I don't want any ties to a phone manufacturer or OS, honestly. I'll have my car a lot longer than I have my phone. Just give me decent sound and an charge/aux connection. The rest I can do on my phone with a mount.


> I'll have my car a lot longer than I have my phone

Doesn't that make CarPlay/Android Auto a good thing? Provided the car supports both platforms, it means you can change phones during your car's lifespan without having to worry about losing features, and you get new phones as your phone upgrades without having to change your car.


I don't know, what if a third mobile OS is developed and gains traction (or is just one that I prefer) but it isn't supported by the car. What if future releases of iOS or Android are incompatible with a 10-year-old version of CarPlay or Android Auto?

I'd just prefer to minimize dependencies.


CarPlay and Android Auto were engineered from the start to be as agnostic to the car's hardware as possible. Your car's stereo is really just a dumb screen (i.e. just a display and input/output interface) with the phone doing most of the rendering + a few other things (i.e. providing some car instrumentation, like fuel remaining, if the manufacturer enables it) - the hardware requirements aren't really strict from a performance standpoint (minus CarPlay Ultra, and even then, that's just a tighter integration).

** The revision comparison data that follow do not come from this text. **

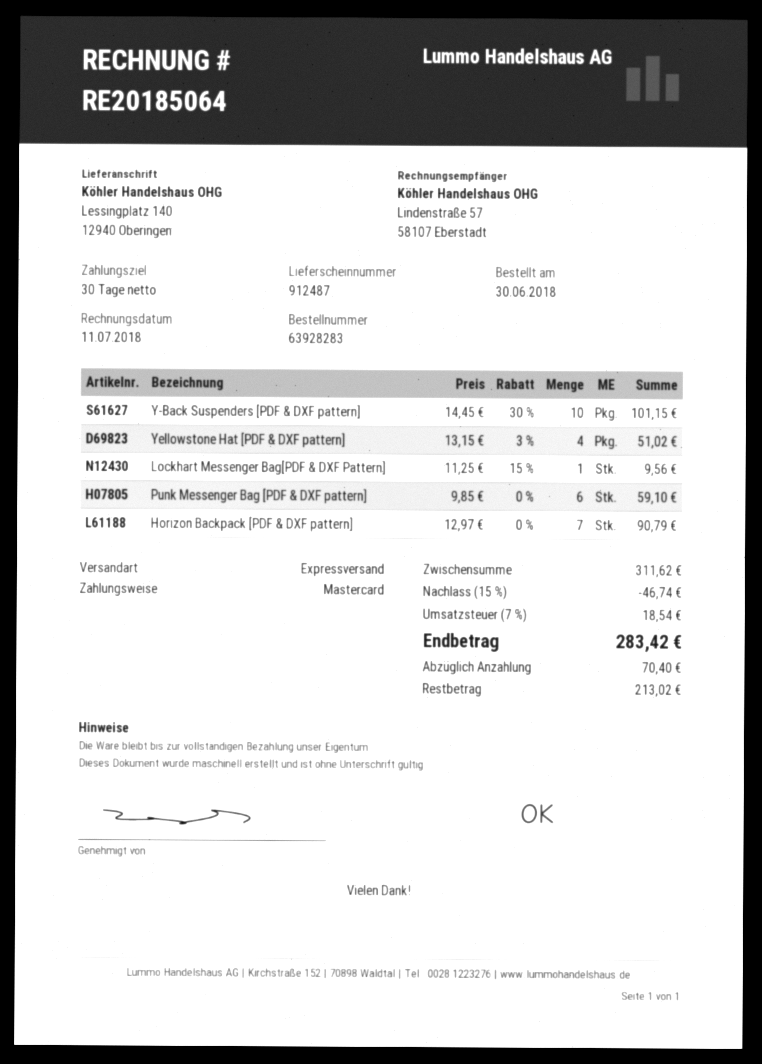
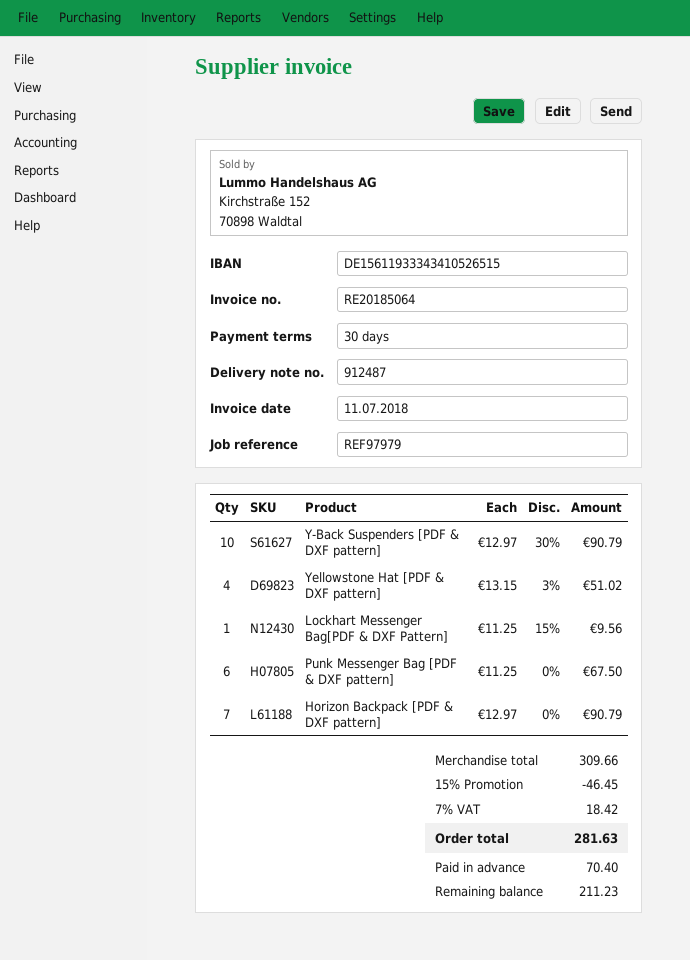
Y-Back Suspenders [PDF & DXF pattern]: 10 x 14.45 - 30% = 101.15 -> 10 x 12.97 - 30% = 90.79
Punk Messenger Bag [PDF & DXF pattern]: 6 x 9.85 = 59.10 -> 6 x 11.25 = 67.50
subtotal: 311.62 -> 309.66
discount: 15% = 46.74 -> 15% = 46.45
tax: 7% = 18.54 -> 7% = 18.42
total: 283.42 -> 281.63
balance: 213.02 -> 211.23

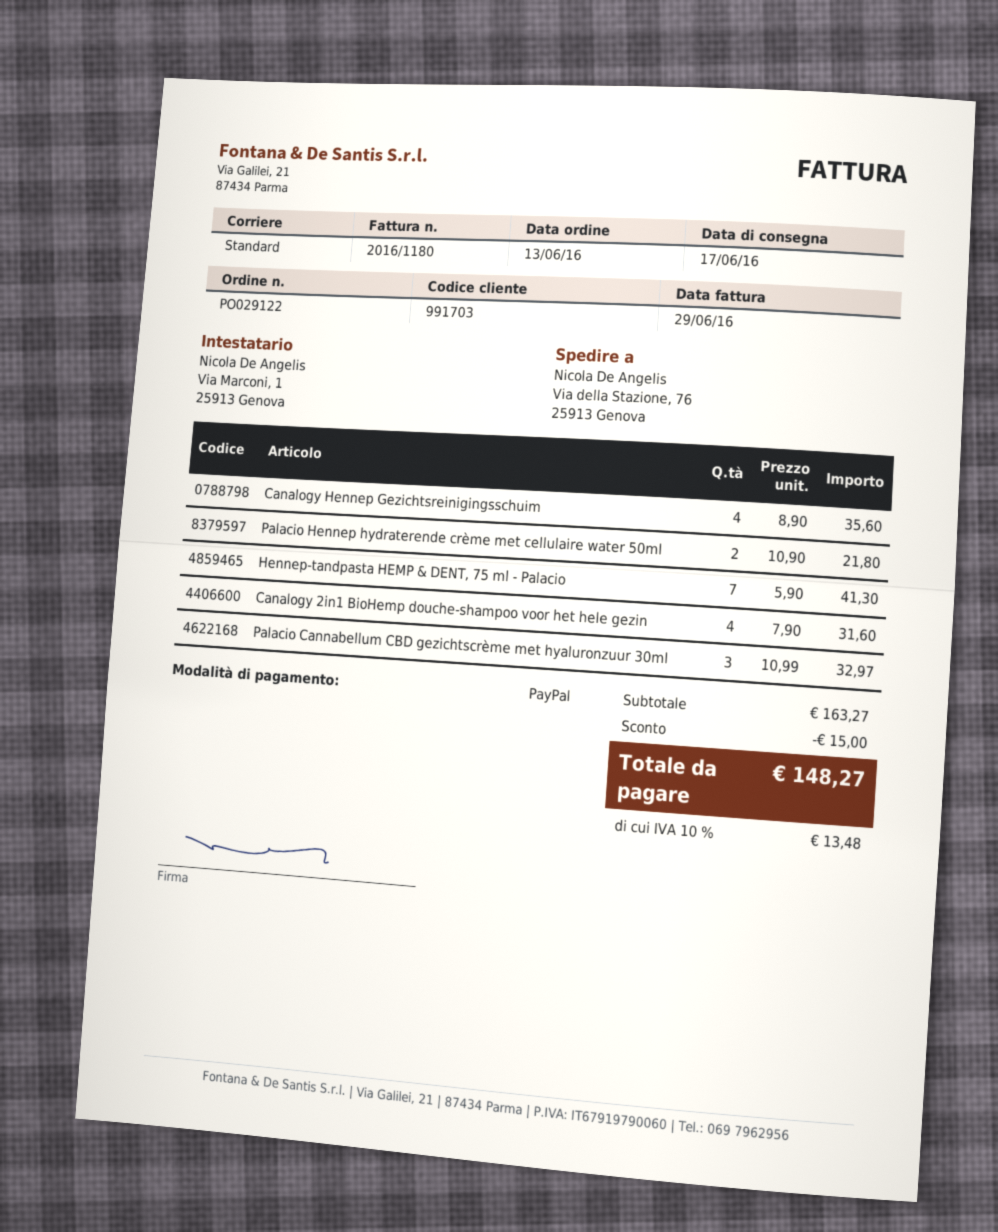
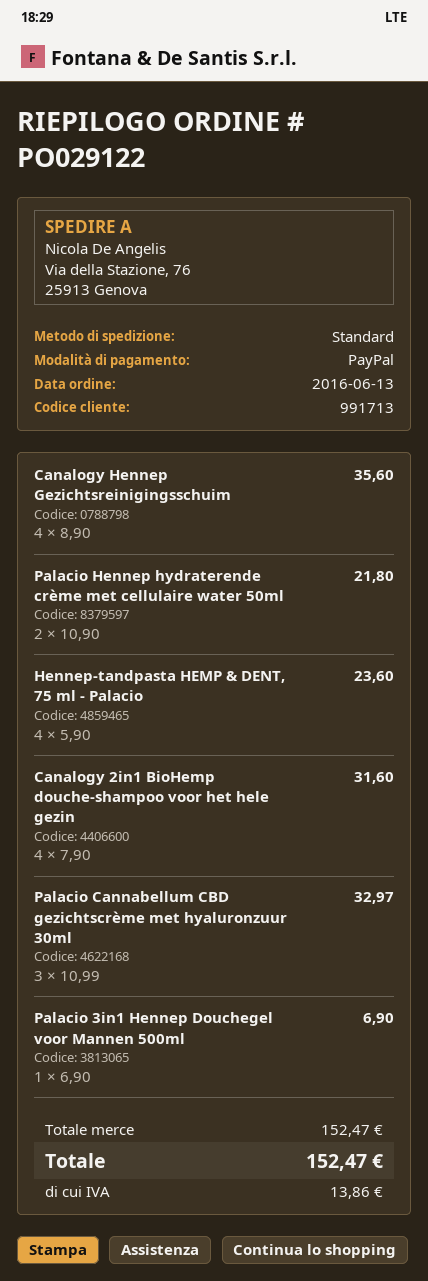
customer number: 991703 -> 991713
Hennep-tandpasta HEMP & DENT, 75 ml - Palacio: 7 x 5.90 = 41.30 -> 4 x 5.90 = 23.60
Palacio 3in1 Hennep Douchegel voor Mannen 500ml: none -> 1 x 6.90 = 6.90
subtotal: 163.27 -> 152.47
discount: 15.00 -> none
tax: 13.48 -> 13.86
total: 148.27 -> 152.47

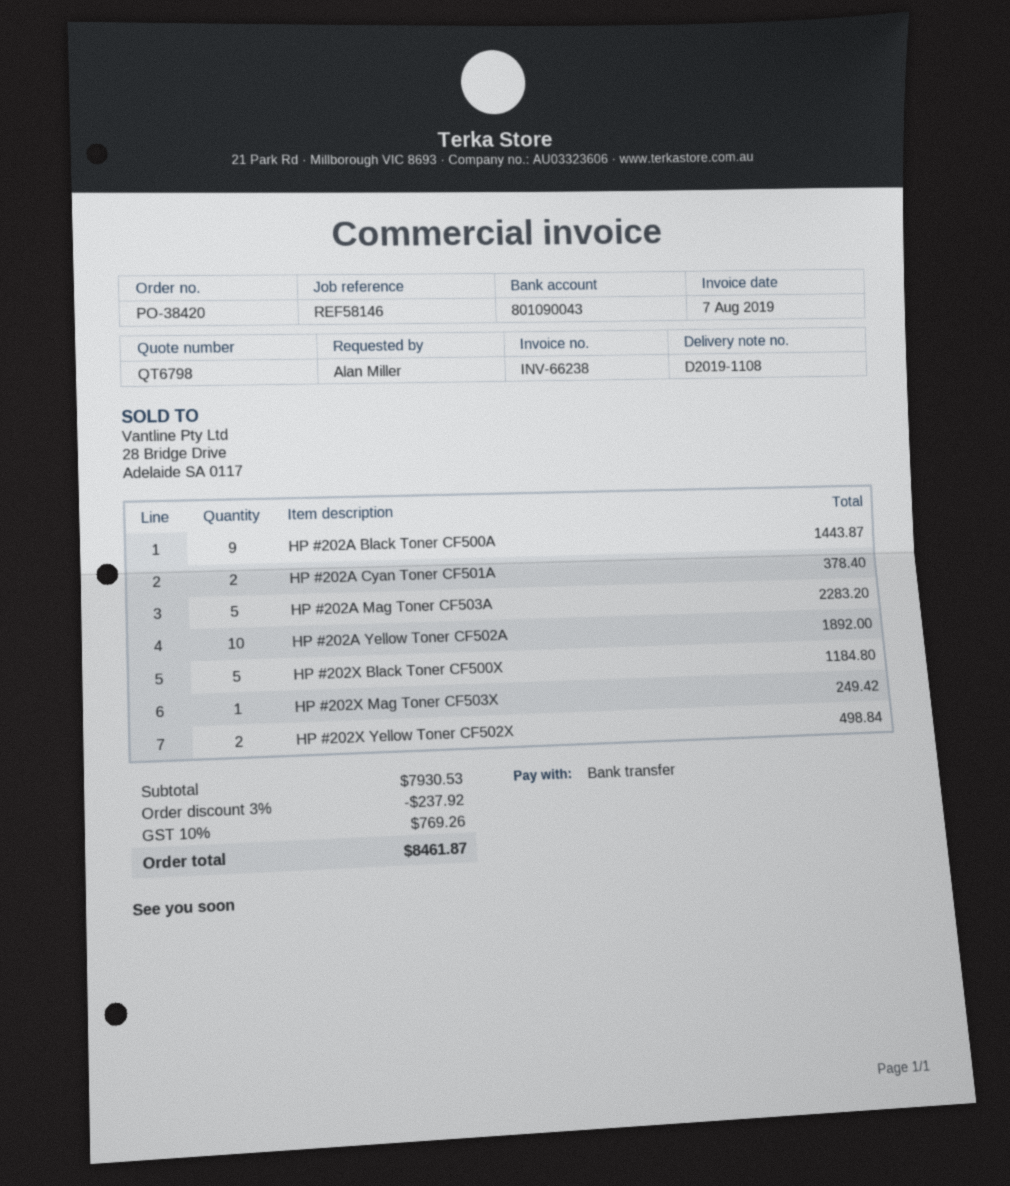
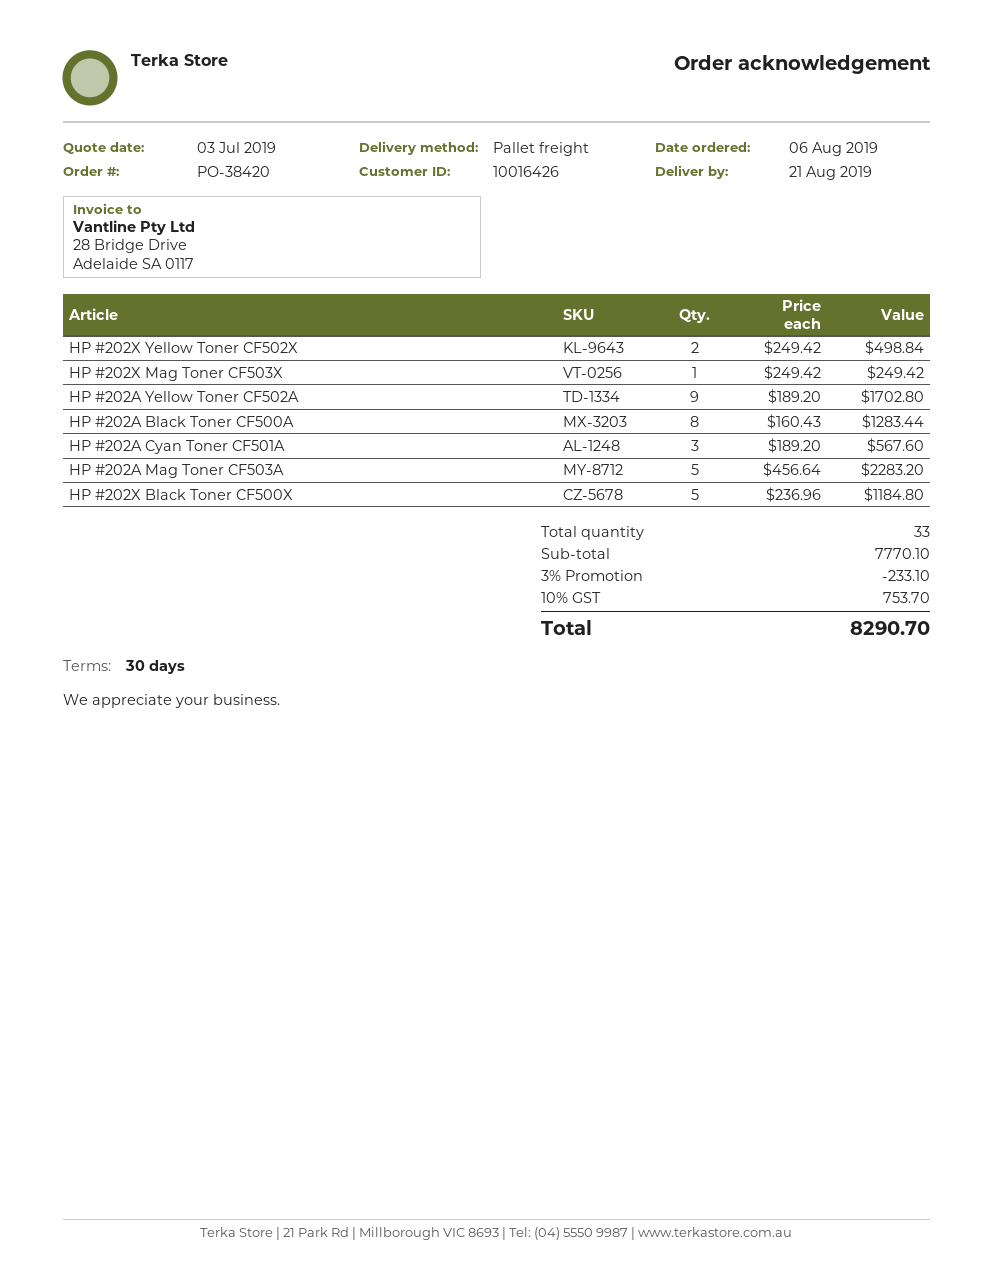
HP #202A Black Toner CF500A: 9 for 1443.87 -> 8 for 1283.44
HP #202A Cyan Toner CF501A: 2 for 378.40 -> 3 for 567.60
HP #202A Yellow Toner CF502A: 10 for 1892.00 -> 9 for 1702.80
subtotal: 7930.53 -> 7770.10
discount: 3% = 237.92 -> 3% = 233.10
tax: 10% = 769.26 -> 10% = 753.70
total: 8461.87 -> 8290.70

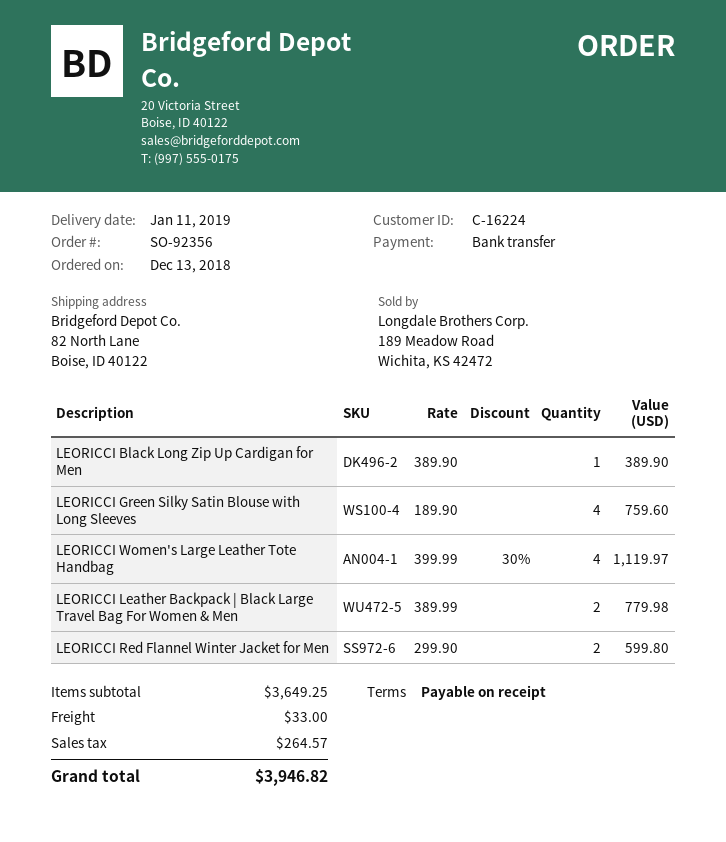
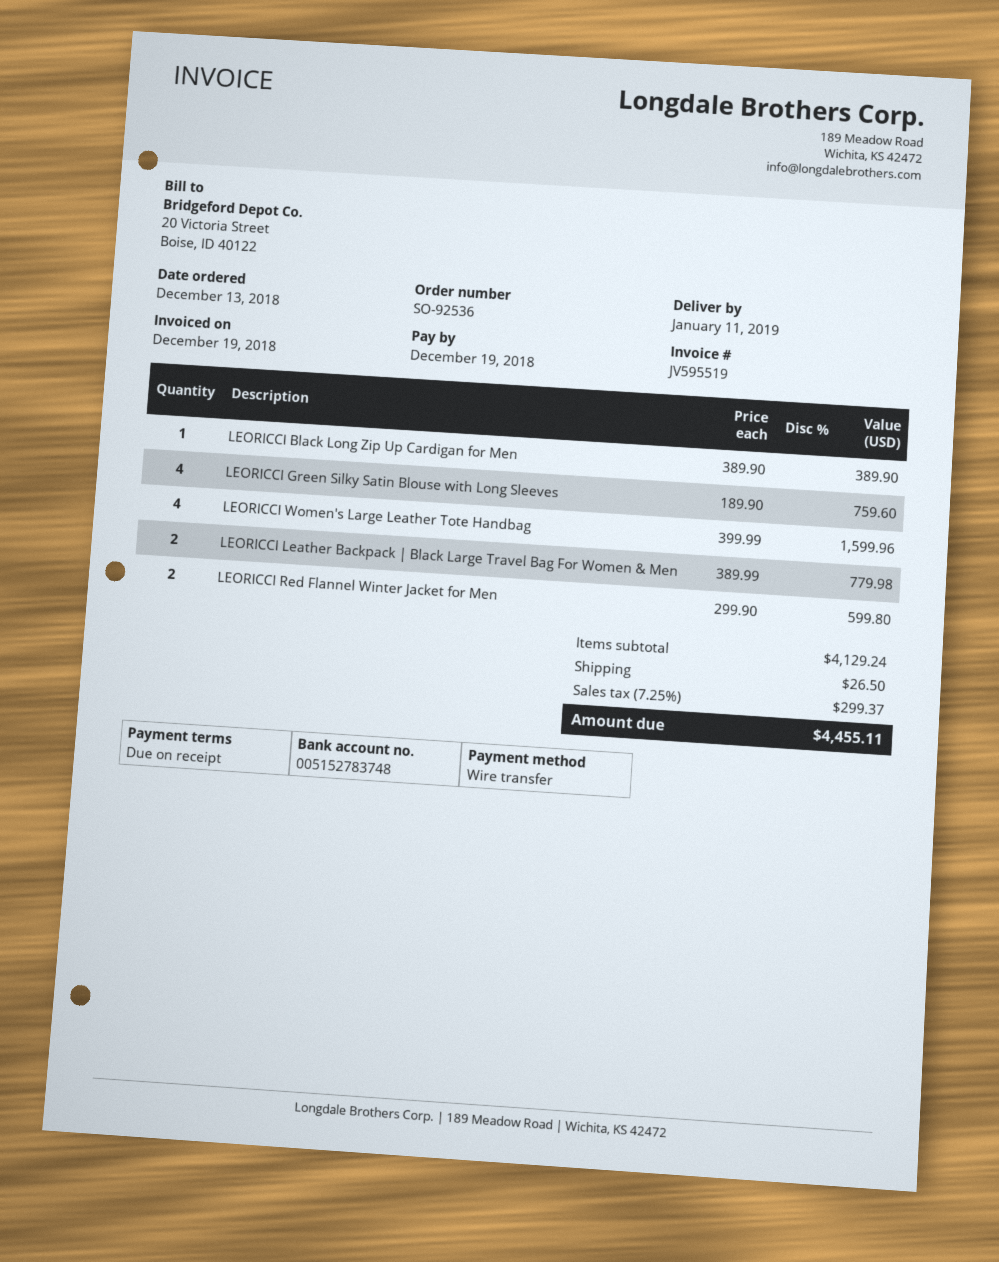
order number: SO-92356 -> SO-92536
LEORICCI Women's Large Leather Tote Handbag: 4 x 399.99 - 30% = 1119.97 -> 4 x 399.99 = 1599.96
subtotal: 3649.25 -> 4129.24
shipping: 33.00 -> 26.50
tax: 264.57 -> 299.37
total: 3946.82 -> 4455.11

There aren't any. Just don't use carplay/android auto and you just have the manufacturer supplied interface.


That's true, as long as they give me an aux port.


Kind of a waste of the nice big screen built into the car, then. Are you just going to use it as a backup camera?


Not just push against connecting your own phone, but also charging you for the features your phone could already provide (for free or for a cost you're already paying as a phone user). GM with $10/month data plans, and Toyota (per the article) with $200/year plans to access navigation.


They might try. But nobody is going to pay for a sub par experience.

Some executives will get a big bonus for pushing this out, and later another for reverting back.

I won’t buy a car that does not have CarPlay. And I know many who are the same. My phone is a centerpiece of my life (gahh I hate saying that), my car however is not.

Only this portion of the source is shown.